Où étais-je ? Que s’était-il passé ? Est-ce que tout cela n’était qu’un rêve… l’emprisonnement dans les tuyaux de l’orgue, le morceau de l’Élévation, mon cœur se brisant, mon gosier ne pouvant plus donner son ré dièze ?… Oui, mes enfants, depuis le moment où je m’étais endormi jusqu’au moment où mon père venait de me réveiller, j’avais rêvé tout cela, grâce à mon imagination surexcitée outre mesure.

« Maître Effarane ? demandai-je.

— Maître Effarane est à l’église, répondit mon père. Ta mère s’y trouve déjà… Voyons, t’habilleras-tu ? »

Je m’habillai, comme si j’avais été ivre, entendant toujours cette septième diminuée, torturante et interminable…

J’arrivai à l’église. Je vis tout le monde à sa place habituelle, ma mère, M. et Mme Clère, ma chère petite Betty, bien emmitouflée, car il faisait très froid. La cloche bourdonnait encore derrière les abat-sons du clocher, et je pus en entendre les dernières volées.

M. le Curé, vêtu de ses ornements des grandes fêtes, arriva devant l’autel, attendant que l’orgue fit retentir une marche triomphale.

Quelle surprise ! au lieu de lancer les majestueux accords qui doivent précéder l’Introït, l’orgue se taisait. Rien ! Pas une note !

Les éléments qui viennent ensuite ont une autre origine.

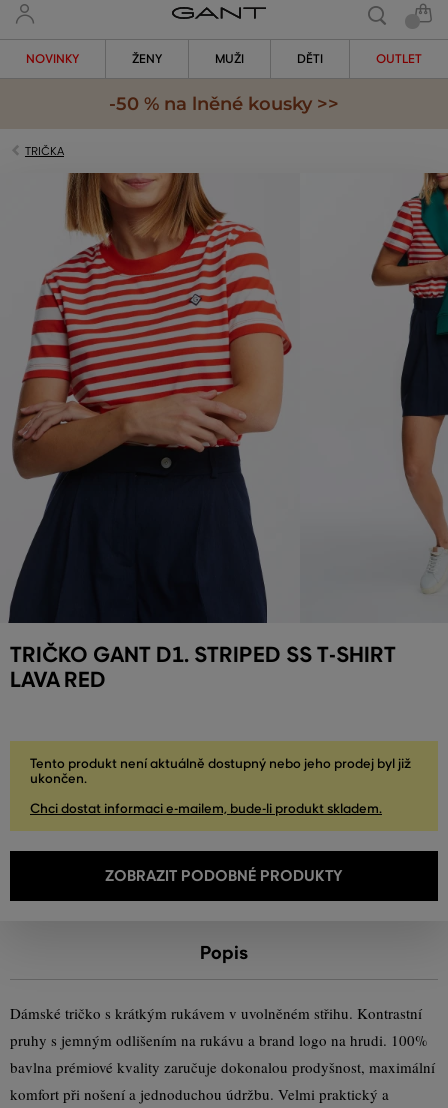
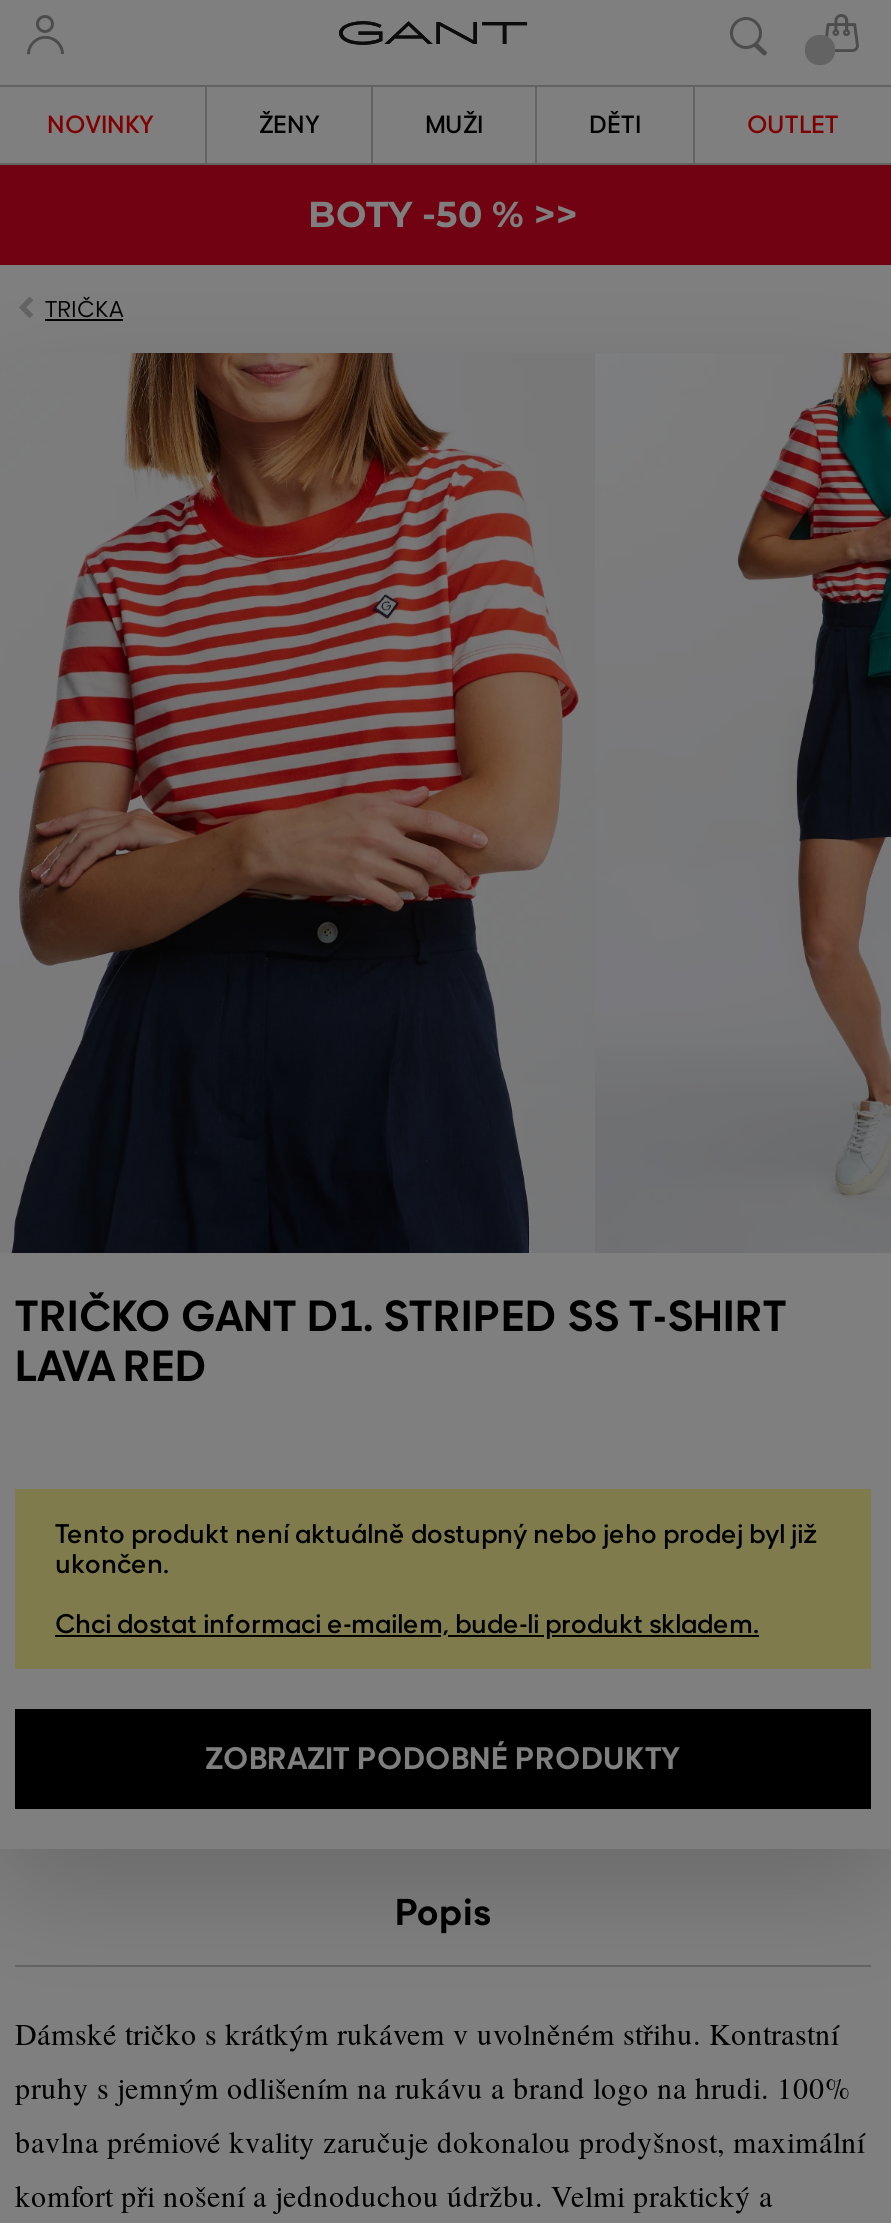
- -50 % na lněné kousky >>
+ BOTY -50 % >>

Le bedeau monta jusqu’à la tribune… Maître Effarane n’était pas là. On le chercha. Vainement. Disparu, l’organiste. Disparu, le souffleur. Furieux sans doute de n’avoir pu réussir à installer son jeu de voix enfantines, il avait quitté l’église, puis la bourgade, sans réclamer son dû, et, de fait, on ne le vit jamais reparaître à Kalfermatt.

Je n’en fus pas fâché, je l’avoue, mes enfants, car, dans la compagnie de cet étrange personnage, loin d’en être quitte pour un rêve, je serais devenu fou à mettre dans un cabanon !

Et, s’il était devenu fou, M. Ré-dièze n’aurait pu, dix ans plus tard, épouser Mlle Mi-bémol, — mariage béni du ciel, s’il en fût. Ce qui prouve que malgré la différence d’un huitième de ton, d’un « comma », ainsi que disait maître Effarane, on peut tout de même être heureux en ménage.


  1. Paru pour la première fois dans le Figaro illustré de décembre 1893.